** Your goal **
Extract every record, exactly as written, and ignore the pictures.

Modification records

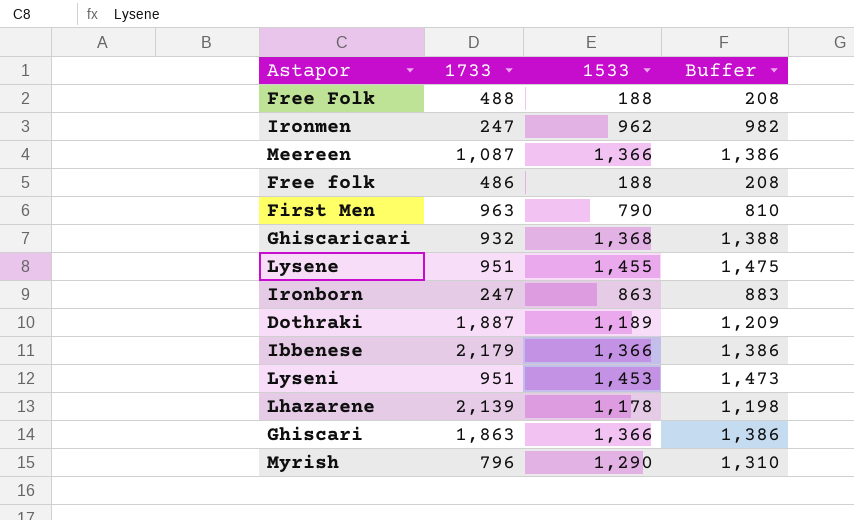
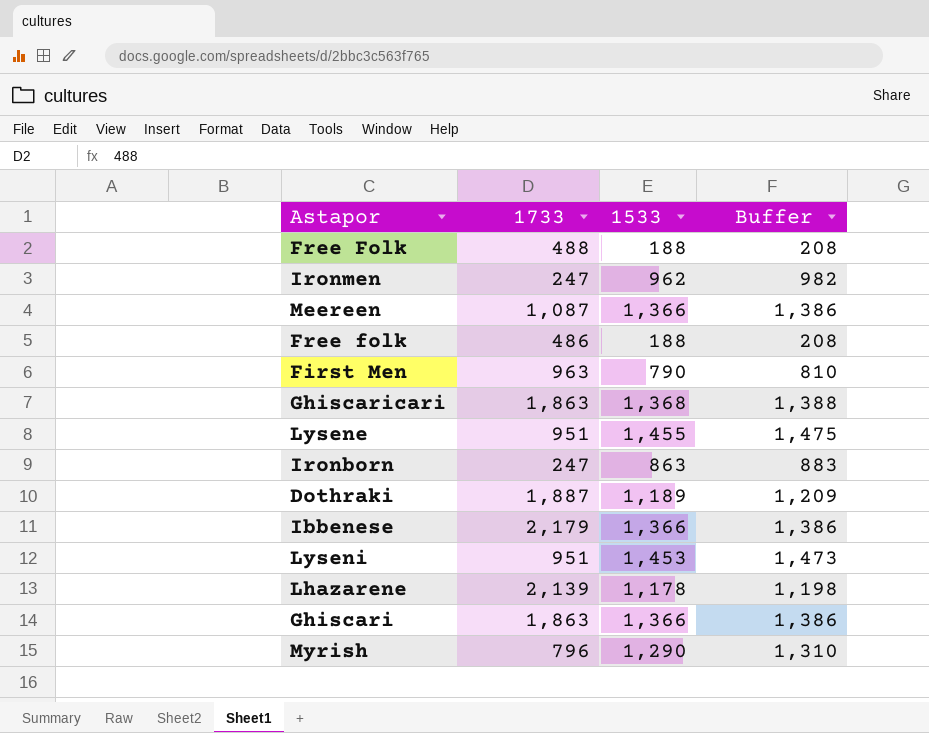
Ghiscaricari | 1733: 932 -> 1,863

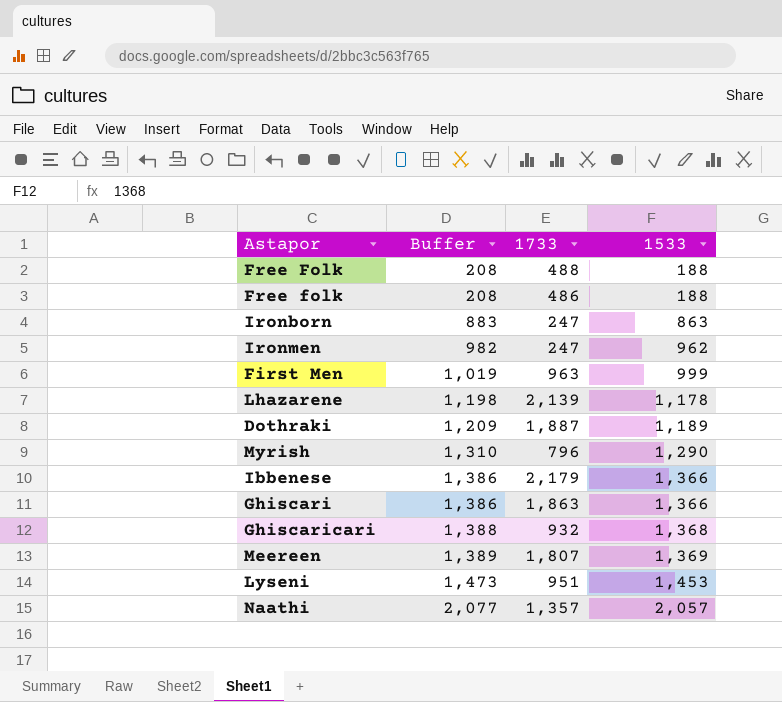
row order: none -> Buffer ascending
column Buffer | position: 4 -> 2
row Lysene: 951 | 1,455 | 1,475 -> none
First Men | Buffer: 810 -> 1,019
First Men | 1533: 790 -> 999
Ghiscaricari | 1733: 1,863 -> 932
Meereen | Buffer: 1,386 -> 1,389
Meereen | 1733: 1,087 -> 1,807
Meereen | 1533: 1,366 -> 1,369
row Naathi: none -> 2,077 | 1,357 | 2,057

** Written response **
Ghiscaricari | 1733: 932 -> 1,863

row order: none -> Buffer ascending
column Buffer | position: 4 -> 2
row Lysene: 951 | 1,455 | 1,475 -> none
First Men | Buffer: 810 -> 1,019
First Men | 1533: 790 -> 999
Ghiscaricari | 1733: 1,863 -> 932
Meereen | Buffer: 1,386 -> 1,389
Meereen | 1733: 1,087 -> 1,807
Meereen | 1533: 1,366 -> 1,369
row Naathi: none -> 2,077 | 1,357 | 2,057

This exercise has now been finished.